### What you have to do
Using the data below, restate exactly every line from the one with "[80,481,128,493] *What ->" up to and including the one with "[298,957,448,973] in the". No picture belongs in it.

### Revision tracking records
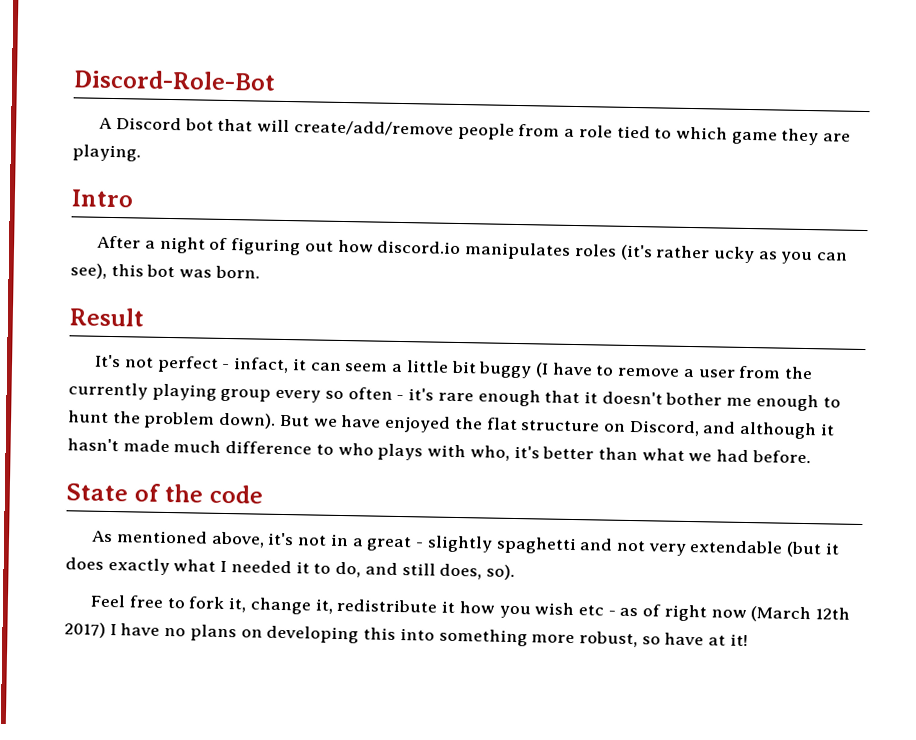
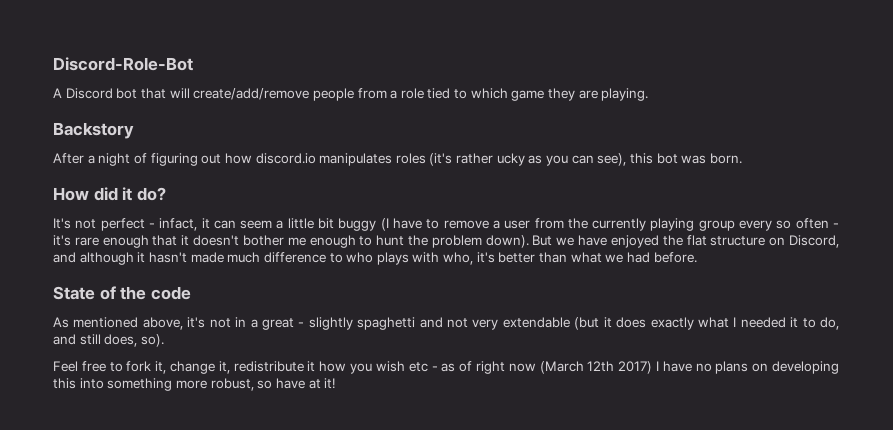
[71,189,134,208] Intro -> [53,122,134,139] Backstory
[69,307,145,327] Result -> [53,187,166,201] How did it do?

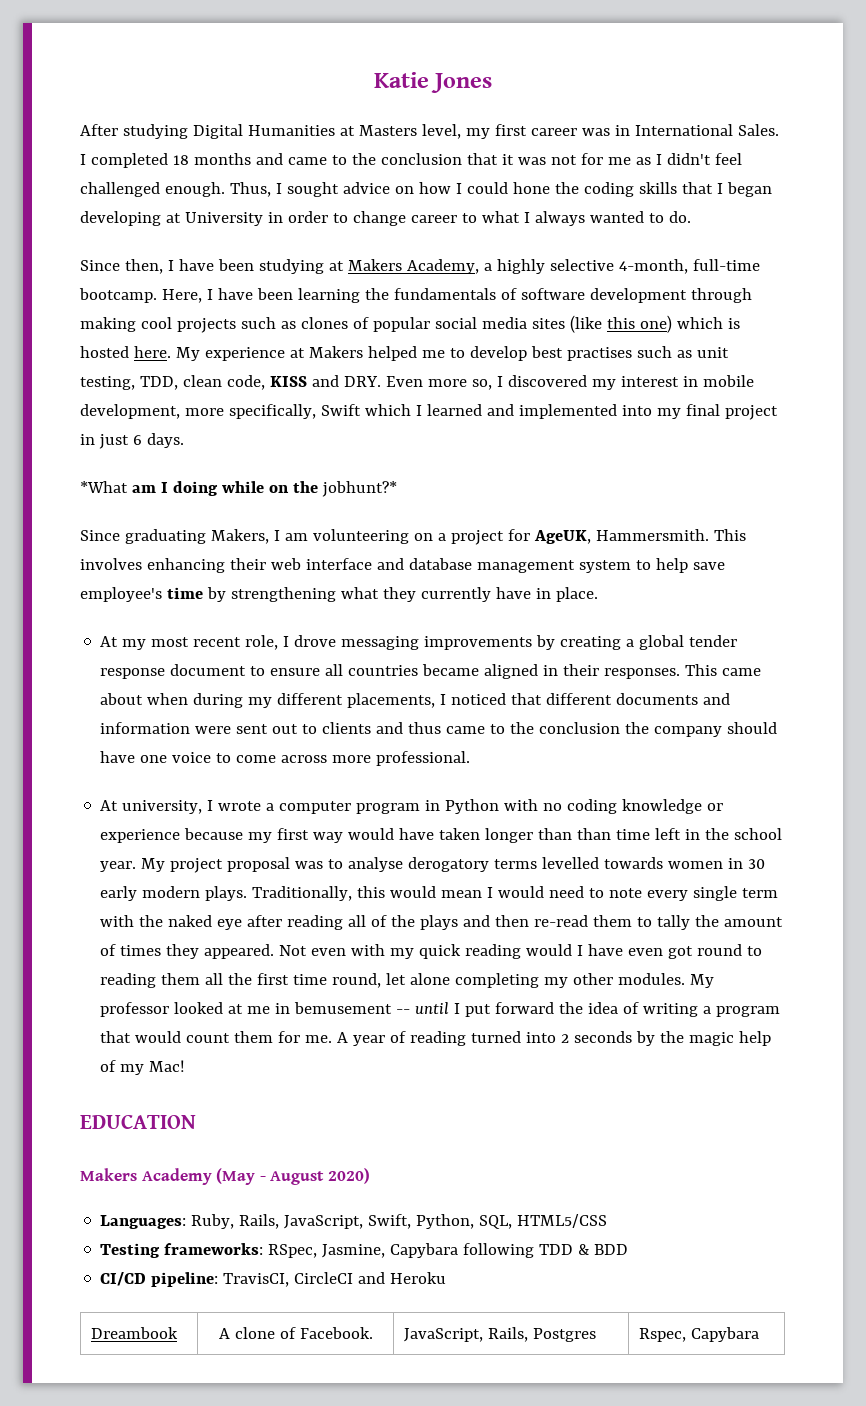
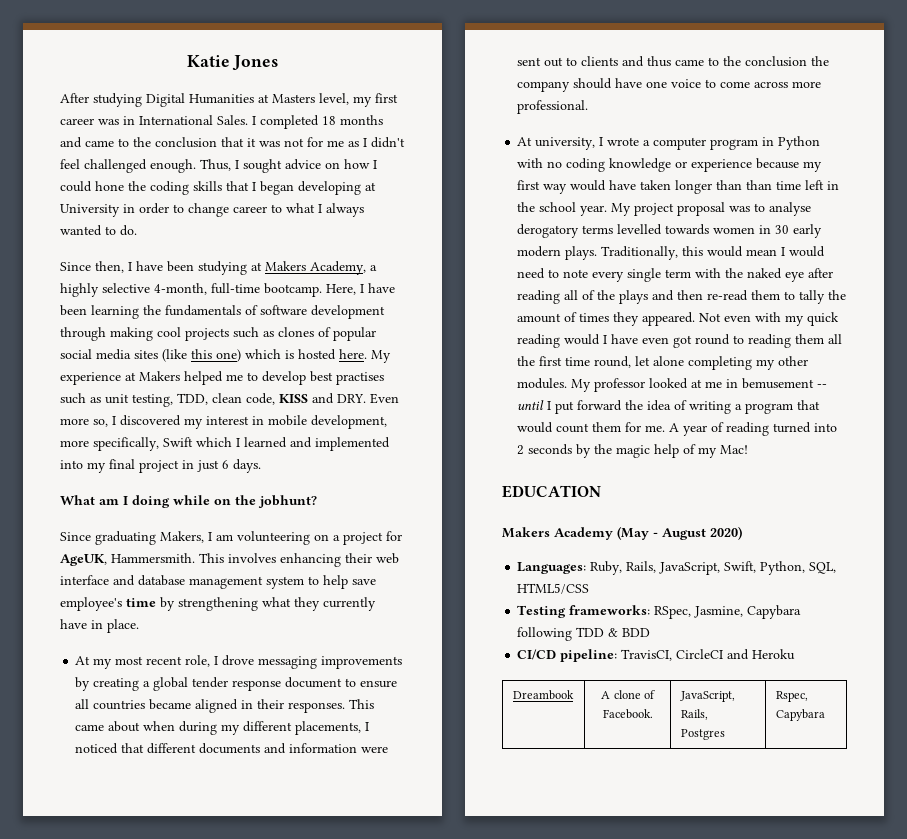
[80,481,128,493] *What -> [60,495,95,505] What
[321,481,397,497] jobhunt?* -> [258,495,317,508] jobhunt?

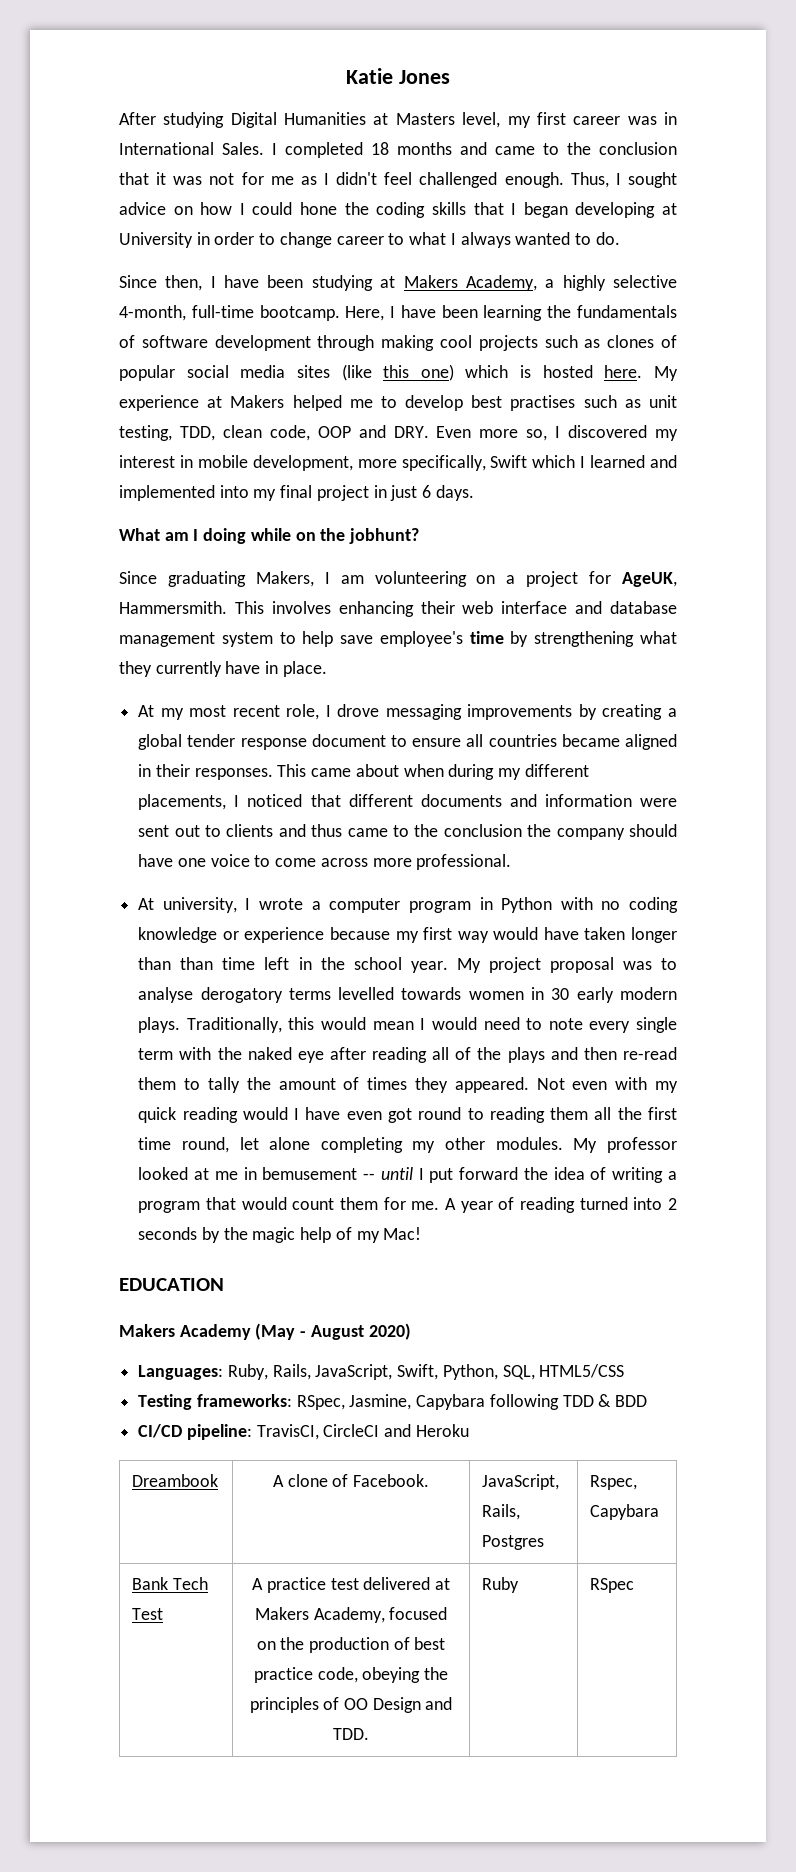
[279,394,308,403] KISS -> [317,426,351,438] OOP
(825, 715) none -> [131,1577,208,1590] [131,1608,163,1620] [252,1577,450,1593] [254,1607,448,1623] [256,1637,446,1653] [253,1667,449,1683] [249,1697,453,1713] [333,1728,369,1740] [481,1577,519,1593] [589,1578,634,1593] // Bank Tech Test | A practice test delivered at Makers Academy, focused on the production of best practice code, obeying the principles of OO Design and TDD. | Ruby | RSpec

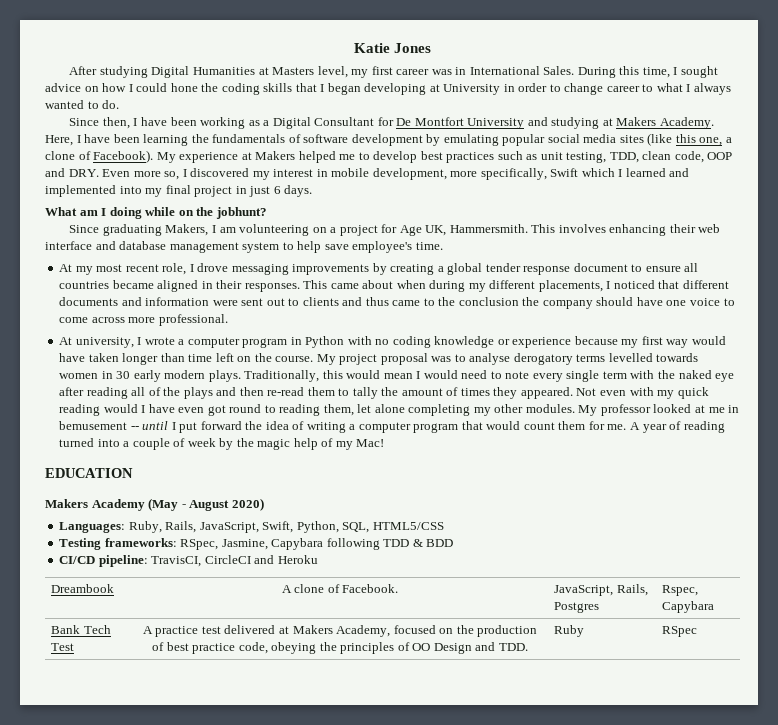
[272,142,677,158] [119,172,609,188] I completed 18 months and came to the conclusion that it was not for me as I didn't feel challenged enough. Thus, -> [577,66,670,78] During this time,
[311,275,677,291] [119,305,340,321] studying at Makers Academy, a highly selective 4-month, full-time bootcamp. -> [200,117,714,129] working as a Digital Consultant for De Montfort University and studying at Makers Academy.
[317,335,677,351] through making cool projects such as clones of -> [426,134,499,146] by emulating
[420,364,643,381] one) which is hosted here. -> [699,137,732,146] [45,150,154,163] one, a clone of Facebook).
[510,395,576,411] practises -> [446,152,495,163] practices
[621,572,677,587] AgeUK, -> [399,225,447,236] Age UK,
[469,631,677,647] [119,661,327,677] time by strengthening what they currently have in place. -> [415,242,443,250] time.
[180,957,214,970] than -> (185, 357) none
[298,957,448,973] in the school year. -> [237,353,314,362] on the course.
[550,1107,678,1120] [138,1137,229,1153] them all the first time round, -> [323,404,354,416] them,
(678, 1175) none -> [358,422,411,433] computer
[667,1198,677,1210] [138,1227,198,1240] 2 seconds -> [123,438,216,450] a couple of week

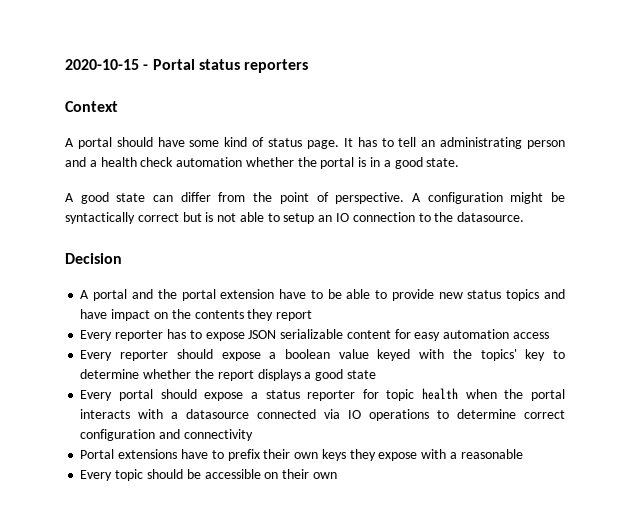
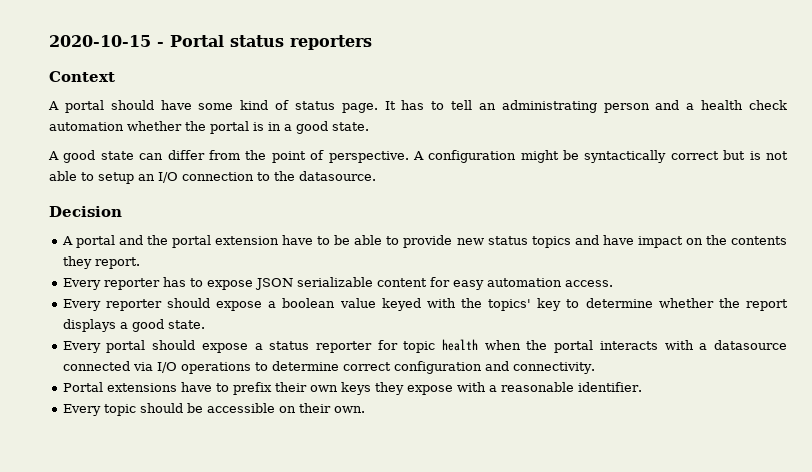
[336,213,350,222] IO -> [158,172,178,183] I/O
[276,310,313,321] report -> [94,257,140,269] report.
[512,332,549,339] access -> [564,280,613,287] access.
[346,370,376,379] state -> [167,320,205,329] state.
[348,410,362,419] IO -> [156,362,177,373] I/O
[183,429,253,441] connectivity -> [512,362,595,374] connectivity.
(523, 454) none -> [577,382,642,392] identifier.
[312,472,337,479] own -> [333,406,365,413] own.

### Response to the exercise
[80,481,128,493] *What -> [60,495,95,505] What
[321,481,397,497] jobhunt?* -> [258,495,317,508] jobhunt?

[279,394,308,403] KISS -> [317,426,351,438] OOP
(825, 715) none -> [131,1577,208,1590] [131,1608,163,1620] [252,1577,450,1593] [254,1607,448,1623] [256,1637,446,1653] [253,1667,449,1683] [249,1697,453,1713] [333,1728,369,1740] [481,1577,519,1593] [589,1578,634,1593] // Bank Tech Test | A practice test delivered at Makers Academy, focused on the production of best practice code, obeying the principles of OO Design and TDD. | Ruby | RSpec

[272,142,677,158] [119,172,609,188] I completed 18 months and came to the conclusion that it was not for me as I didn't feel challenged enough. Thus, -> [577,66,670,78] During this time,
[311,275,677,291] [119,305,340,321] studying at Makers Academy, a highly selective 4-month, full-time bootcamp. -> [200,117,714,129] working as a Digital Consultant for De Montfort University and studying at Makers Academy.
[317,335,677,351] through making cool projects such as clones of -> [426,134,499,146] by emulating
[420,364,643,381] one) which is hosted here. -> [699,137,732,146] [45,150,154,163] one, a clone of Facebook).
[510,395,576,411] practises -> [446,152,495,163] practices
[621,572,677,587] AgeUK, -> [399,225,447,236] Age UK,
[469,631,677,647] [119,661,327,677] time by strengthening what they currently have in place. -> [415,242,443,250] time.
[180,957,214,970] than -> (185, 357) none
[298,957,448,973] in the school year. -> [237,353,314,362] on the course.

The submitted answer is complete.